[What you should do]
In the records below, repeat exactly the lines between the line holding "font-weight: normal ->" and the line holding "font-size: 19px ->", inclusive, and drop the pictures.

[Data provided]
○ ○ ○ ○
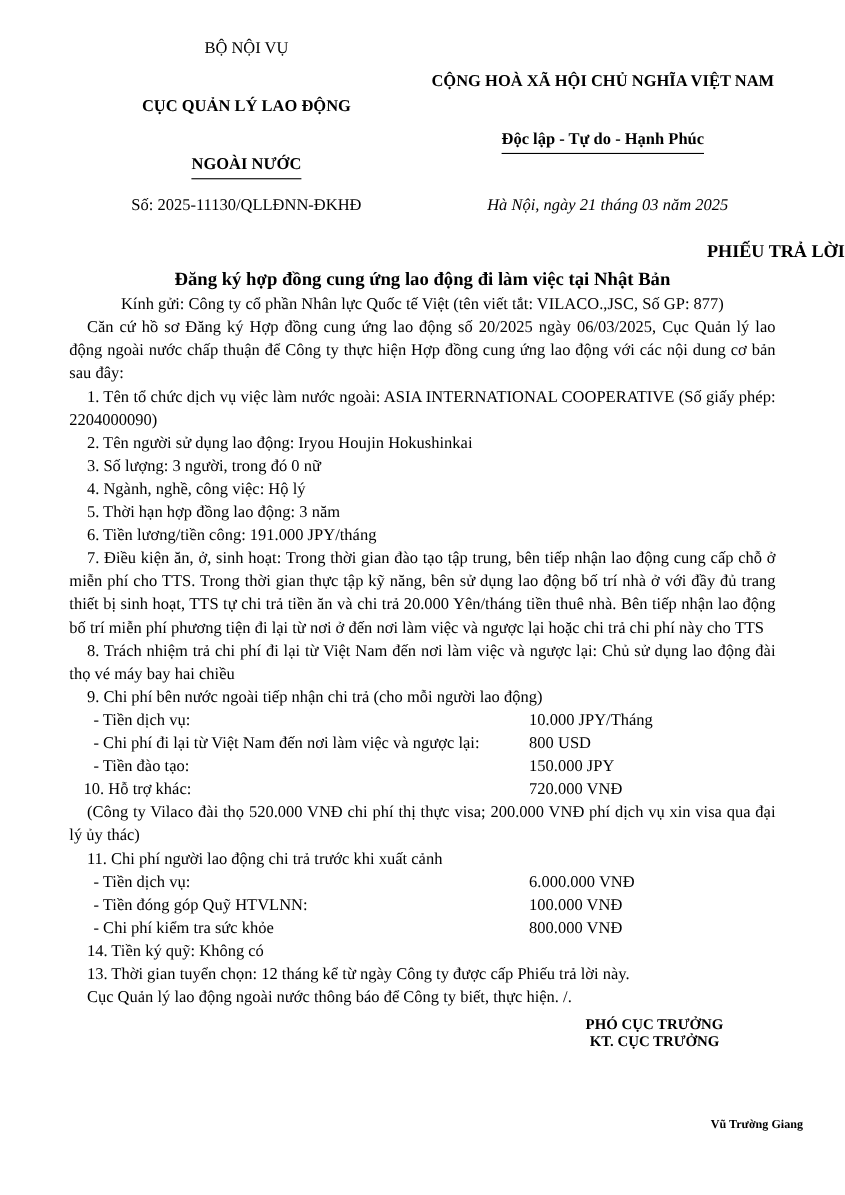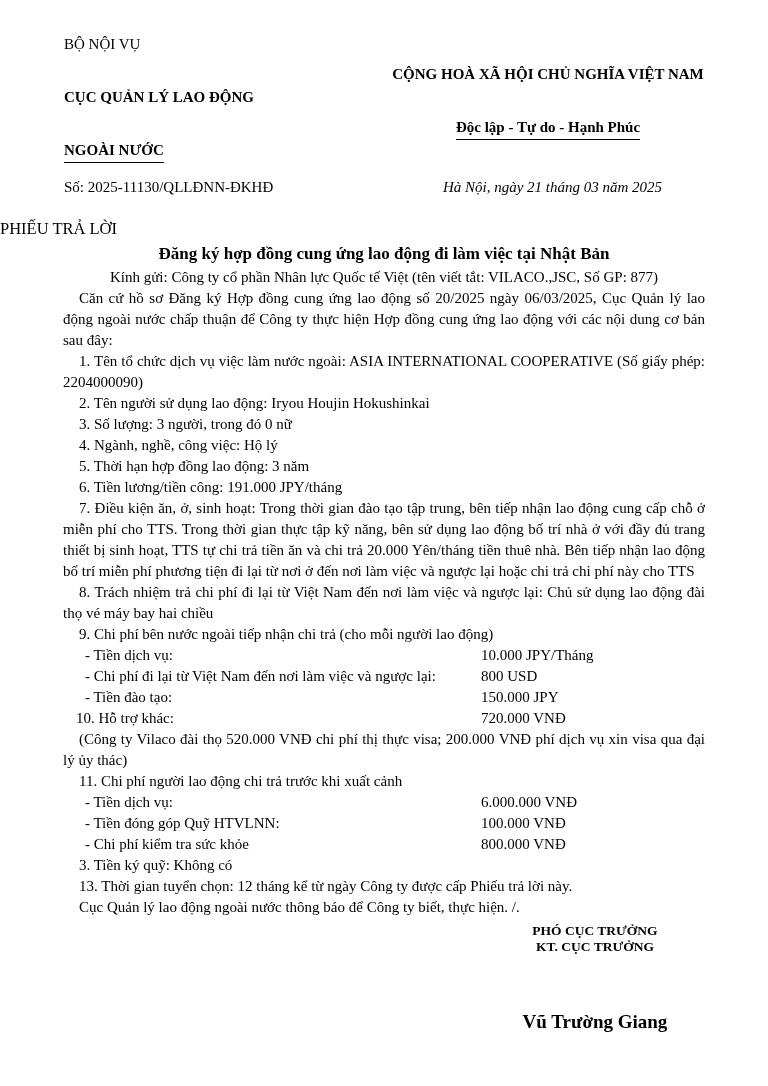"BỘ NỘI VỤ" .col-left { text-align: none -> center }
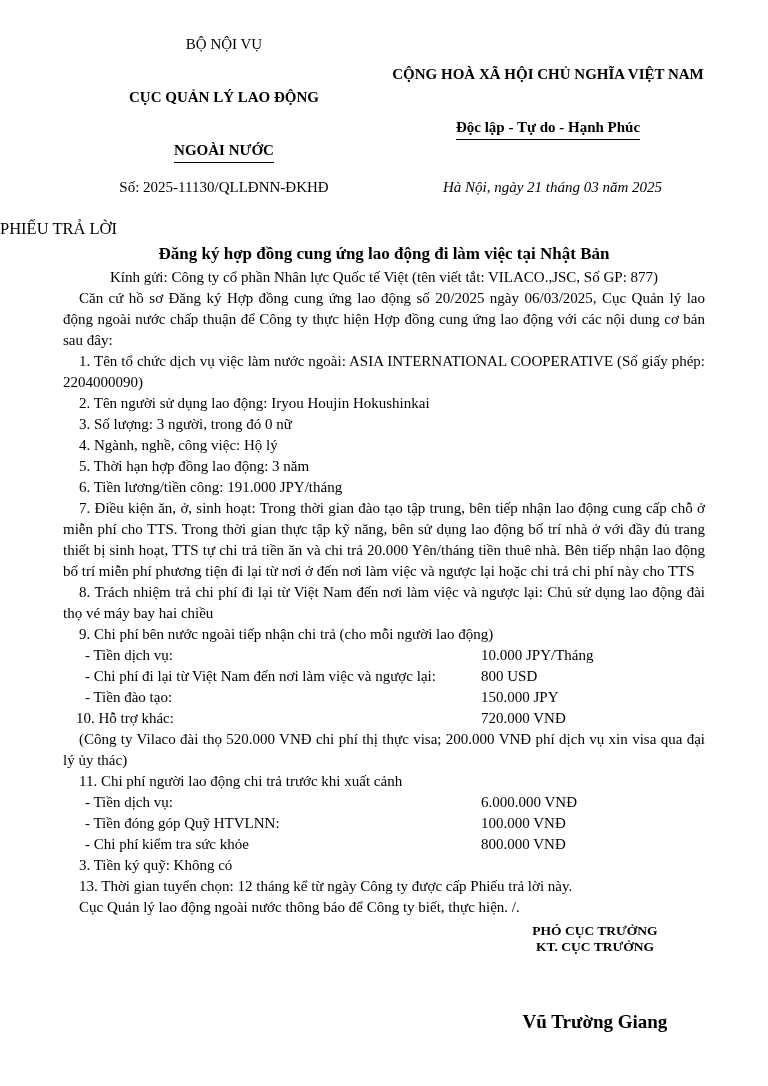"PHIẾU TRẢ LỜI" .title { font-weight: normal -> bold; text-align: left -> right }
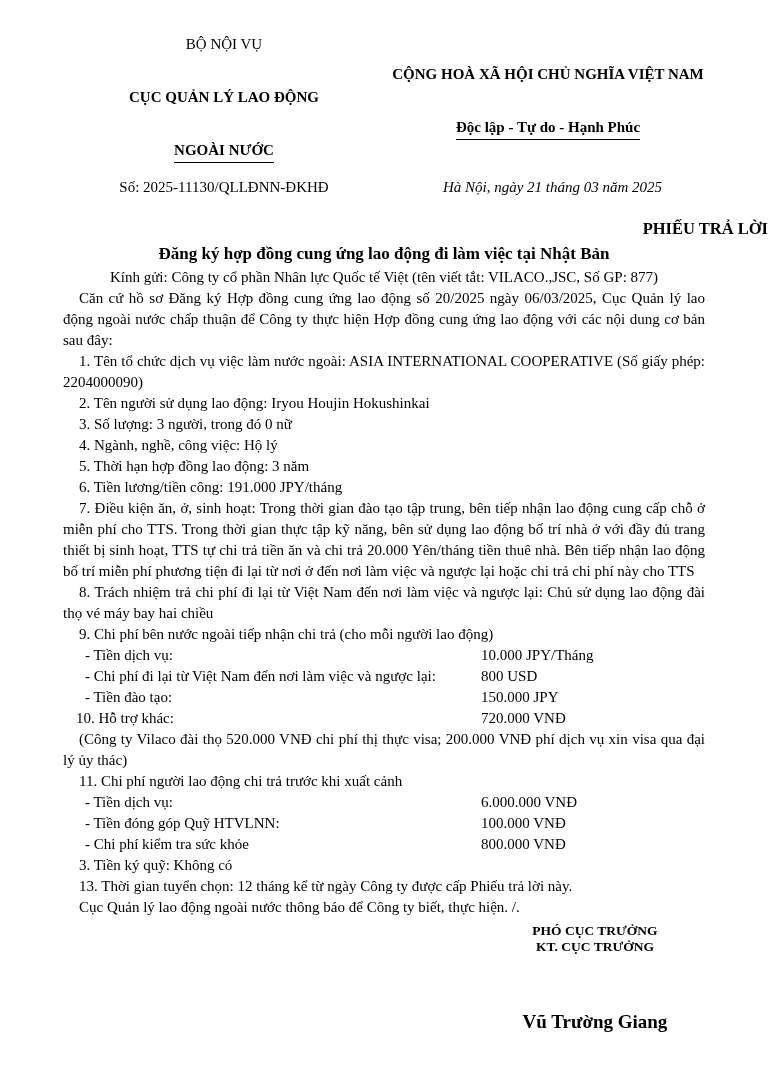"3. Tiền ký quỹ: Không" p.para { text: 3 -> 14 }
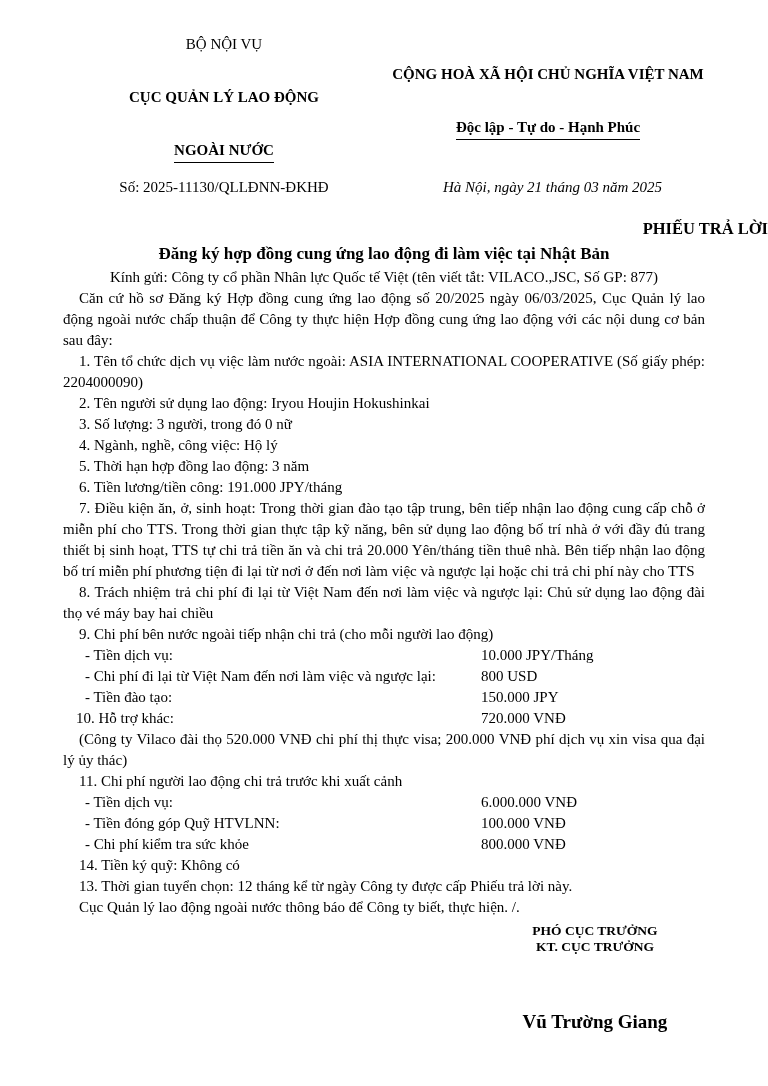"Vũ Trường Giang" .signer { font-size: 19px -> 11px; text-align: none -> right }
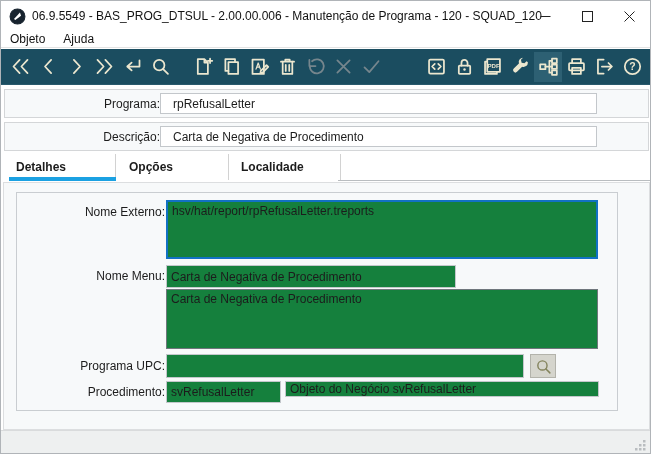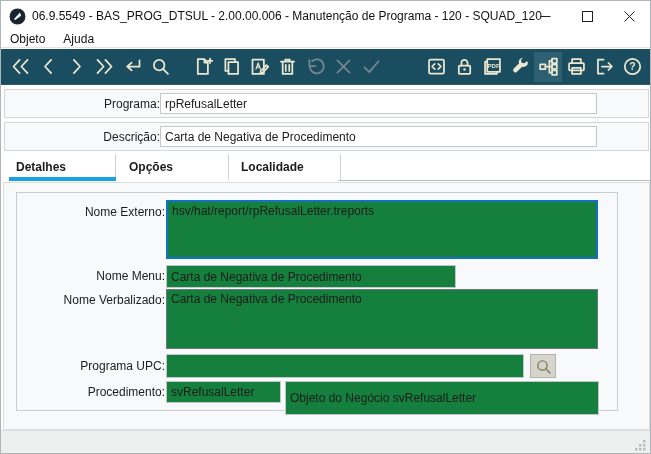"rpRefusalLetter" .ginput { padding: 0 4px -> 0 12px }
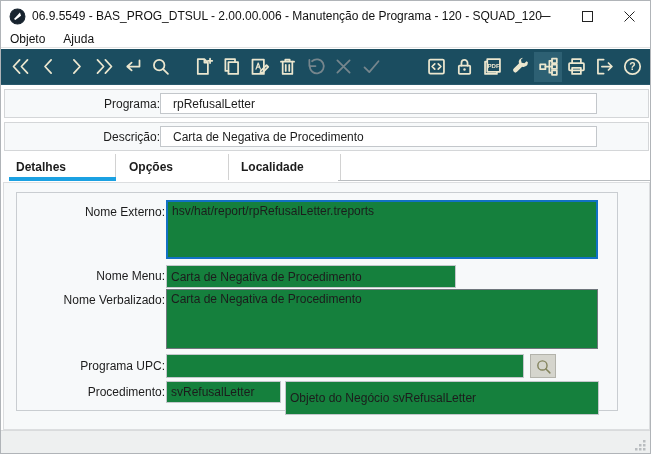"Nome Verbalizado:" span.flabel { html: <span>Nome Verbalizado:</span> -> none }
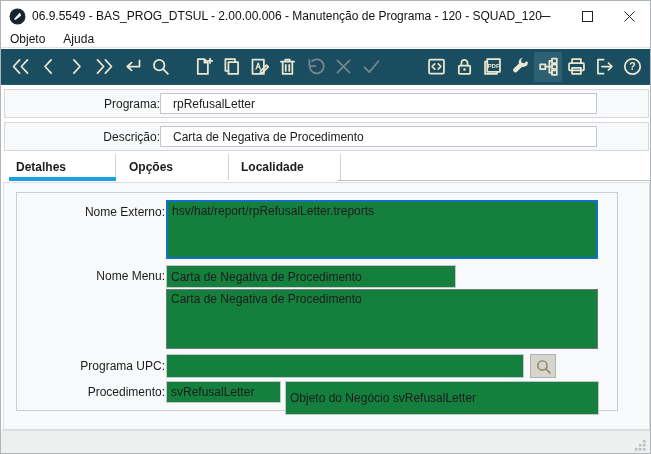"Objeto do Negócio svRefusalLetter" #in-proc-desc { height: 34px -> 16px }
○ ○ ○ ○
[Answer to the exercise]
"PHIẾU TRẢ LỜI" .title { font-weight: normal -> bold; text-align: left -> right }
"3. Tiền ký quỹ: Không" p.para { text: 3 -> 14 }
"Vũ Trường Giang" .signer { font-size: 19px -> 11px; text-align: none -> right }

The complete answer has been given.